Me desconecto del mundo y con cada roce del grafito con el papel, el que vuela soy yo.

—¡¡¡Bruno!!! ¿Qué te pasó?— y recibo un abrazo tan fuerte que me saca de mi ensimismamiento artístico.

—No pasa nada— logro murmurar mientras me aprieta con fuerza. Me duele en las costillas. Hasta ahora no había experimentado ese dolor pero al parecer todo indica que el apretón es quien reaviva los golpes que pude recibir ahí. —¡Gloria!—

—¡Ohhhh! Perdona Bru, no fue mi intención. —y me suelta tocándome con suavidad y cariño la cara.— Tú papá otra vez, ¿verdad?—

Asiento y el rostro de Gloria, mi mejor amiga, es completamente la cara de lo que entenderíamos por odio.

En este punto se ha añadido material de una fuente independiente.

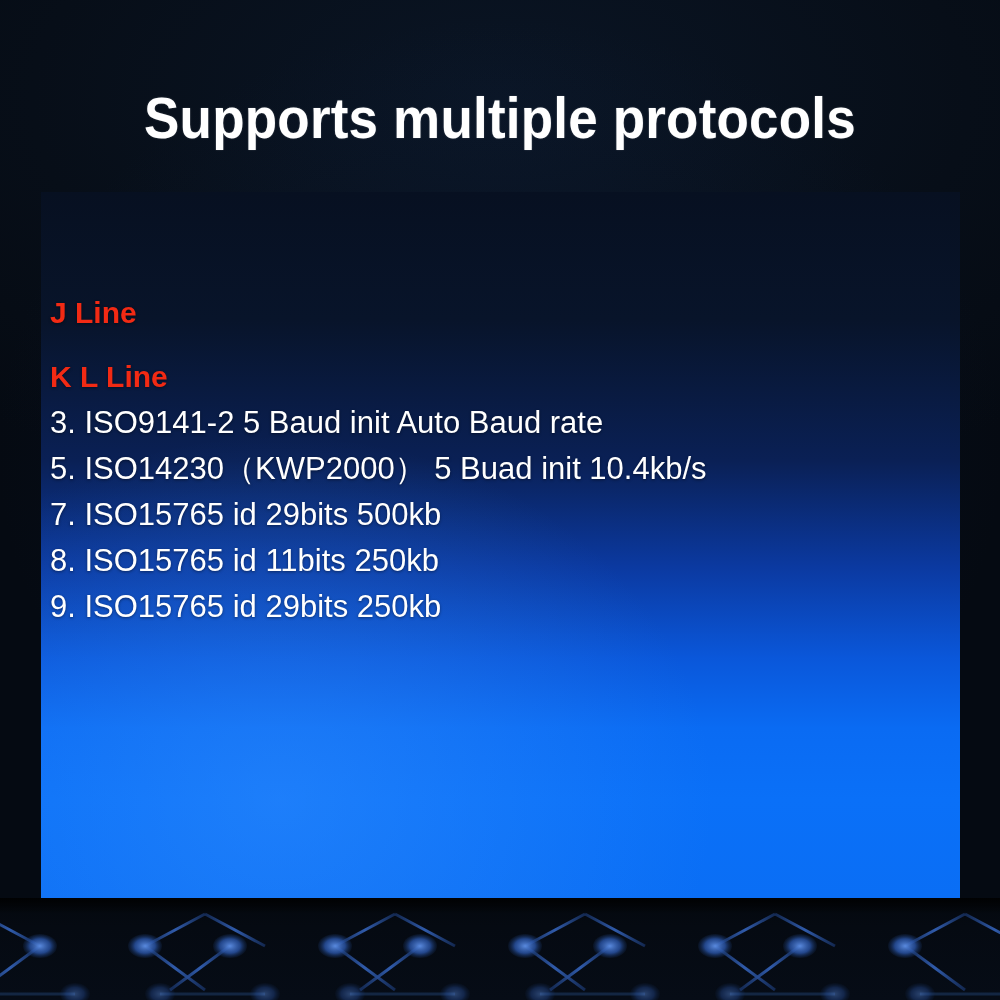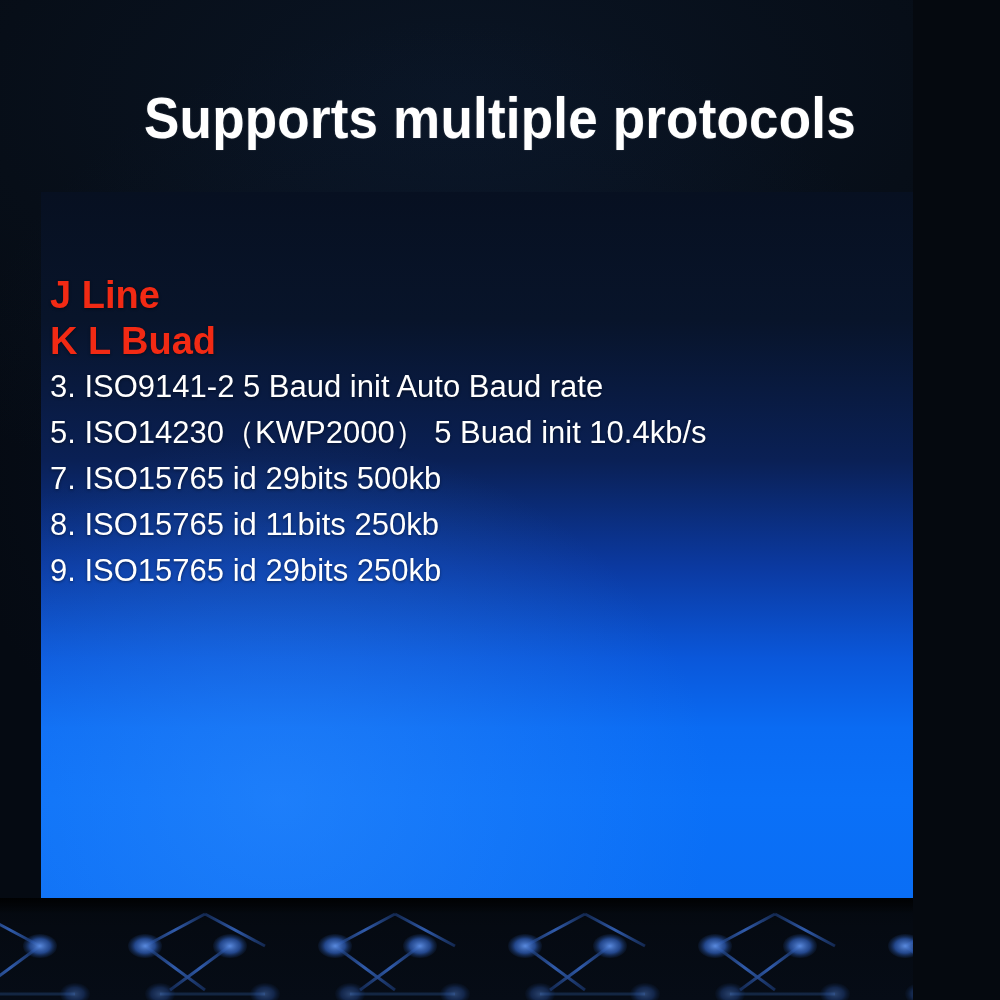--- a/index.html
+++ b/index.html
@@ -2,21 +2,21 @@
 <html><head>
 <meta charset="utf-8">
 <style>
   html, body {
     margin: 0;
     padding: 0;
     background: #05090f;
   }
   #stage {
     position: relative;
-    width: 913px;
+    width: 1000px;
     height: 1000px;
     overflow: hidden;
     background: #060e19;
     font-family: "Liberation Sans", sans-serif;
   }
 
   
   .bg-base {
     position: absolute;
     inset: 0;
@@ -105,40 +105,41 @@
     line-height: 46px;
     white-space: nowrap;
     color: #ffffff;
     font-size: 31px;
     font-weight: 400;
     padding-left: 0;
     text-shadow: 0 1px 3px rgba(0,0,0,0.45);
   }
   .row.heading {
     color: #f22a14;
-    font-size: 38px;
+    font-size: 30px;
     font-weight: 700;
     text-shadow: 0 1px 3px rgba(0,0,0,0.42);
+    margin-top: 18px;
   }
 </style>
 </head>
 <body>
 
 <div id="stage">
 
   <div class="bg-base"></div>
   <div class="bg-vign"></div>
 
   <div class="title">Supports multiple protocols</div>
 
   <div class="panel">
     <div class="panel-bloom"></div>
     <div class="list" id="protocol-list">
         <div class="row heading">J Line</div>
-        <div class="row heading">K L Buad</div>
+        <div class="row heading">K L Line</div>
         <div class="row">3. ISO9141-2 5 Baud init Auto Baud rate</div>
         <div class="row">5. ISO14230（KWP2000） 5 Buad init 10.4kb/s</div>
         <div class="row">7. ISO15765 id 29bits 500kb</div>
         <div class="row">8. ISO15765 id 11bits 250kb</div>
         <div class="row">9. ISO15765 id 29bits 250kb</div>
       </div>
   </div>
 
   <div class="hex-strip">
     <svg width="1000" height="102" viewBox="0 0 1000 102" aria-hidden="true">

—No puedo entender que te haga esto, es que no lo comprendo, no me cabe en la cabeza.—

—Yo tampoco pero es lo que hay. Es con lo que tengo que aprender a sobrevivir.— digo, y hasta yo me percato de la tristeza que mi voz irradia.

—Denúncialo, no tienes por qué aguantar esto.—nuestra conversación se queda en el viento y las pequeñas ráfagas de aire que entran por el ventanal se llevan esas últimas palabras.